All thrashing, twitching, and screaming, turning the lunchroom into a diorama of Hell.
----
One inch.
Half inch.
Quarter inch.
Microscopic.
Molecular.
Atomic.
Subatomic.
This was Mego's worst nightmare: his insignificance becoming real, tangible – shrinking out of existence. In a way, that was just what he'd done. It wasn't air he was breathing. It wasn't light he was seeing. Time and existence themselves were smoke and shadows at this level, and as he got further and further down, he…almost…saw…
And then he was growing.
----
"Get out! Close the door behind you and get the GJ guys out of here!"
beep…beep…beep beep beep beepbeepbeebeebeebee
----
Windows shattered and pavement cracked for blocks around. The Bueno Nacho collapsed on Hego, but he didn't notice. Nor did he notice the explosions as ruptured gas pipes met damaged heating elements.
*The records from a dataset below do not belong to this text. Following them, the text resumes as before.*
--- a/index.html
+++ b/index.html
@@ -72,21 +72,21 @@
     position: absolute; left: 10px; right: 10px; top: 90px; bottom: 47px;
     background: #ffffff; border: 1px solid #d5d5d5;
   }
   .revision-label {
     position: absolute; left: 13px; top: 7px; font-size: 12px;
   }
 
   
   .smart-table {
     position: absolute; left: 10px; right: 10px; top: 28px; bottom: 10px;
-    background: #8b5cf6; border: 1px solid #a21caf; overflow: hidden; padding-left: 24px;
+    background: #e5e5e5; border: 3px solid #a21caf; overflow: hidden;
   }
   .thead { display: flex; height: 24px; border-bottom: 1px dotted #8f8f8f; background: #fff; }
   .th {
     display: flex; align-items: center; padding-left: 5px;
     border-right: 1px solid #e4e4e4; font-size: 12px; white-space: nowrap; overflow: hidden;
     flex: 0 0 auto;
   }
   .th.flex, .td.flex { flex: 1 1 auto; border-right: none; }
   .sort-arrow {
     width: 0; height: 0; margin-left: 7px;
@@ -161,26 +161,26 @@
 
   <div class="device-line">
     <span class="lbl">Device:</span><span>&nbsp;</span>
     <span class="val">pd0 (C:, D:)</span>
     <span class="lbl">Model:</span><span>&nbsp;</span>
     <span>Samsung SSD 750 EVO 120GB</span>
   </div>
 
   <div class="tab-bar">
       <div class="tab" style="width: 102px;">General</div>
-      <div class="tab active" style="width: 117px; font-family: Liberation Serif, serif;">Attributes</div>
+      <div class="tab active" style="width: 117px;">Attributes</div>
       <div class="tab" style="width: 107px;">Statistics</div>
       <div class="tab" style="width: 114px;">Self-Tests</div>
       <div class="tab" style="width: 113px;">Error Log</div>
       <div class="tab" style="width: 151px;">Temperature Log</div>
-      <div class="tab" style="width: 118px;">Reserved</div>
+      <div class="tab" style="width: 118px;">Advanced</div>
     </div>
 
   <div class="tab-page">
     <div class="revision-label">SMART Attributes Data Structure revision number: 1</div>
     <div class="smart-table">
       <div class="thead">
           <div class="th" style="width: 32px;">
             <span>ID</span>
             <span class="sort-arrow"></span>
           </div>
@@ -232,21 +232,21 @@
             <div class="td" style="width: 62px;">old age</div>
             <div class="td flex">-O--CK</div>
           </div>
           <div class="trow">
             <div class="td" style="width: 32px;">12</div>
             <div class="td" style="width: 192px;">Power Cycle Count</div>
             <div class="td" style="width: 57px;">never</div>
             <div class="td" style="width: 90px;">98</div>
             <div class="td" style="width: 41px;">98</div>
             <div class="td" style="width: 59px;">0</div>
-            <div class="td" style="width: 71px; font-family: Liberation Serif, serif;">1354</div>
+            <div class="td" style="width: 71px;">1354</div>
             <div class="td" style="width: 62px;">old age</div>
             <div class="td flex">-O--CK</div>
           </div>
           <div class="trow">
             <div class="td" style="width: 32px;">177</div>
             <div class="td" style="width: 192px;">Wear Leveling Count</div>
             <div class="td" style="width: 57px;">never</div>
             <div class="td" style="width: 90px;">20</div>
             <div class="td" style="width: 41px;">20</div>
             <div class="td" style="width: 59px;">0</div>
Lost in his misfiring nervous system, Hego didn't notice much of anything – he just kept kicking and thrashing. And each kick and wild swing of his arms registered on seismographs for hundreds of miles.
----
After the one thousand twenty-fourth Wego, something started to go wrong.
Wegos without eyes. Wegos without limbs. Wegos that screamed through smooth, blank faces.
And then, as the numbers climbed, the duplicates lost all resemblance to the friendly young boys that they'd originally been and became twisted, nameless things.
----
Mego collapsed to his knees and wrapped his arms around himself as he returned to his normal size.
"Mr. Mego? Are you alright?"
"No. Get the kids out of here."
"Mr. Mego?" When the teacher touched his shoulder, his face snapped up at her. Purple light was blazing from his eyes and pouring between his gritted teeth.
"I said get out of here! Go! Now!"
And then he started to grow.
----
Drakken came flying out of Shego's cell, slammed the door behind him, and started running.
"Hey, Doc! Where do you think – "
"Take cover!" Drakken screamed back to them. "She's gonna blow!"
The Global Justice operatives looked at each other. They had decided between themselves that the blue-skinned mad scientist was one part crazy mixed with two parts cowardly, flavored with a generous helping of stupid. Doing as he said wasn't high up on their list of things to do. They didn't think it was an escape attempt – he'd closed the door and he knew about his tracking chip – so what in hell was he doing? In any case, they'd look pretty stupid if…
That was when they heard a faint electronic whine – BEEEEEEEEE – coming from inside the cell. That was when they started to run.
----
Inside the padded cell, the power dampeners and the energy siphon reached their limits and burned out. Then they ceased to exist as anything but scattered atoms of iron and silicon.